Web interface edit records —
Start of Block

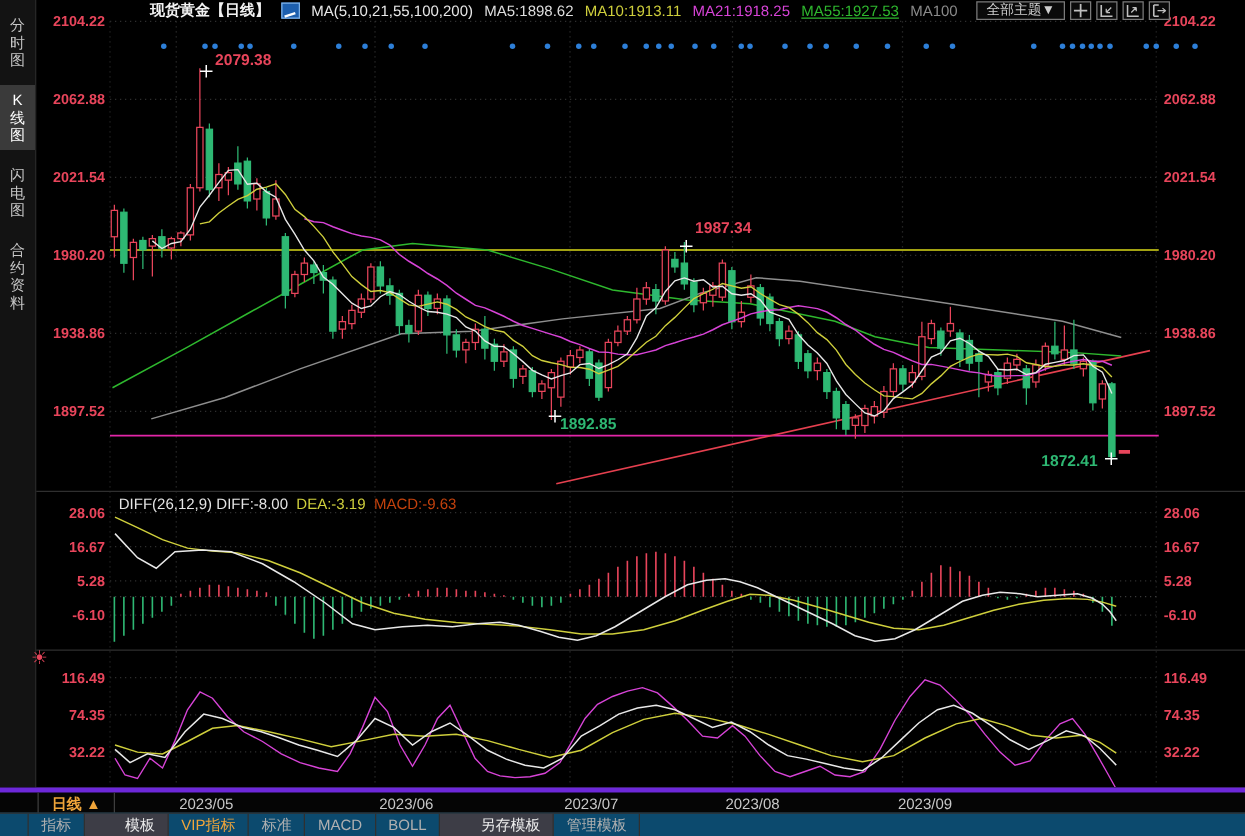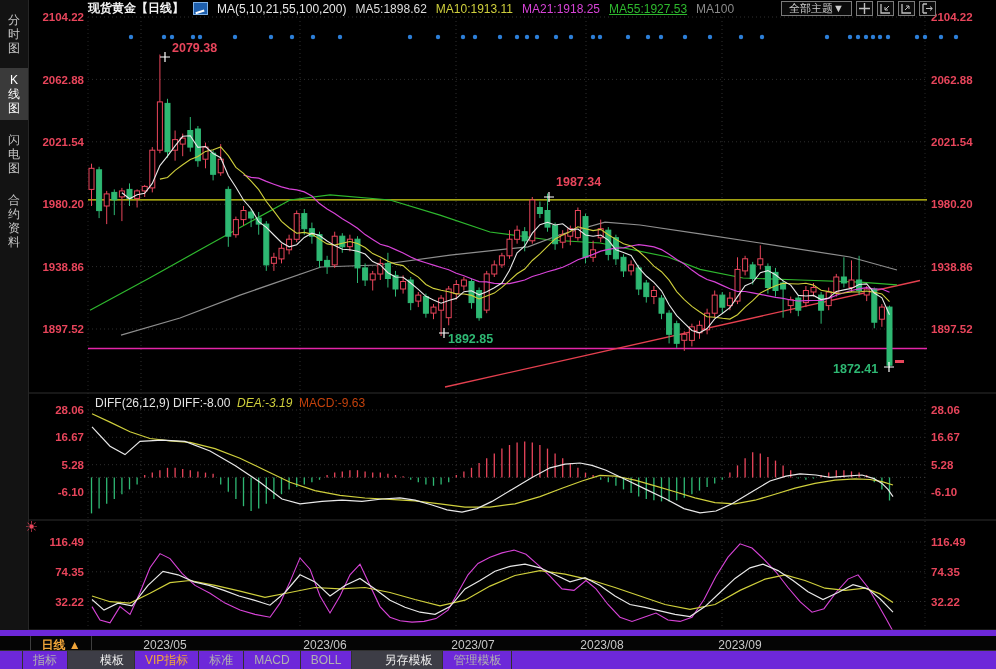--- a/index.html
+++ b/index.html
@@ -2,52 +2,52 @@
 <html><head>
 <meta charset="utf-8">
 <style>
   html,body{margin:0;padding:0;background:#000;}
   #app{position:relative;width:996px;height:669px;background:#000;overflow:hidden;
        font-family:"Liberation Sans",sans-serif;}
   svg text{font-family:"Liberation Sans",sans-serif;}
   
   #toolbar{position:absolute;left:88px;top:0;right:0;height:17px;display:flex;align-items:center;
            gap:9px;font-size:12px;white-space:nowrap;z-index:3;padding-right:60px;}
-  #toolbar .t-title{color:#f2f2f2;font-weight:bold;}
+  #toolbar .t-title{color:#f2f2f2;font-weight:bold;margin-left:32px;}
   .chartmini{display:inline-block;width:13px;height:11px;background:#1d5fae;border:1px solid #7fb2e8;position:relative;}
   .chartmini::after{content:"";position:absolute;left:1px;top:5px;width:9px;height:3px;
       border-bottom:2px solid #fff;transform:rotate(-18deg);}
   .ma-g{color:#e8e8e8;} .ma5{color:#dedede;} .ma10{color:#cfcf3c;} .ma21{color:#d743d7;}
   .ma55{color:#2eb82e;text-decoration:underline;} .ma100{color:#8a8a8a;}
   #theme-group{margin-left:auto;display:flex;align-items:center;gap:4px;}
   #theme-btn{border:1px solid #7a7a7a;color:#cfcfcf;padding:0 7px;height:13px;line-height:13px;
              font-size:11px;background:#0a0a0a;cursor:pointer;}
   .tool-ic{width:15px;height:13px;border:1px solid #7a7a7a;background:#0a0a0a;display:inline-flex;
            align-items:center;justify-content:center;cursor:pointer;}
   
   #sidebar{position:absolute;left:0;top:0;width:28px;bottom:19px;background:#131313;
            border-right:1px solid #262626;z-index:2;}
   .side-item{width:28px;text-align:center;color:#c6c6c6;font-size:12px;line-height:14px;
              padding:5px 0;margin-top:8px;cursor:pointer;}
   .side-item.active{background:#3a3a3a;color:#fff;}
   .side-item span{display:block;}
   
   .phead{position:absolute;z-index:3;font-size:12px;white-space:nowrap;}
-  .phead .w{color:#e4e4e4;} .phead .y{color:#cfcf3c;font-style:italic;} .phead .m{color:#c2410c;}
+  .phead .w{color:#e4e4e4;} .phead .y{color:#cfcf3c;} .phead .m{color:#c2410c;}
   #sun-icon{position:absolute;left:23px;top:518px;width:17px;height:17px;color:#e8455b;
             font-size:15px;line-height:17px;text-align:center;z-index:3;}
   
   #xrow{position:absolute;left:0;top:630px;width:996px;height:20px;background:#050505;
-        border-top:6px solid #6d28d9;z-index:3;}
+        border-top:4px solid #6d28d9;z-index:3;}
   #period-cell{position:absolute;left:30px;top:0;width:60px;height:19px;border-left:1px solid #3e3e3e;
         border-right:1px solid #3e3e3e;color:#f0a53a;font-weight:bold;font-size:12px;
         text-align:center;line-height:19px;cursor:pointer;}
   .xdate{position:absolute;top:0;color:#c8c8c8;font-size:12px;line-height:19px;transform:translateX(-50%);}
   
-  #tabs{position:absolute;left:0;top:650px;width:996px;height:19px;background:#6d28d9;
+  #tabs{position:absolute;left:0;top:650px;width:996px;height:19px;background:#0c4a6e;
         border-top:1px solid #303030;display:flex;z-index:3;font-size:12px;}
   #tabs .lead{width:22px;border-right:1px solid #303030;}
   .tab{padding:0 10px;line-height:18px;color:#b0b0b0;border-right:1px solid #303030;cursor:pointer;}
   .tab.active{background:#3d3d46;color:#ededed;padding-left:32px;}
   .tab.vip{color:#f0a53a;}
 </style>
 </head>
 <body>
 
 <div id="app">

End of Block

PROMPT — Wherever a line of the data holds "style", copy that line.

OUTPUT FOR THIS TASK —
 <style>
-  .phead .w{color:#e4e4e4;} .phead .y{color:#cfcf3c;font-style:italic;} .phead .m{color:#c2410c;}
 </style>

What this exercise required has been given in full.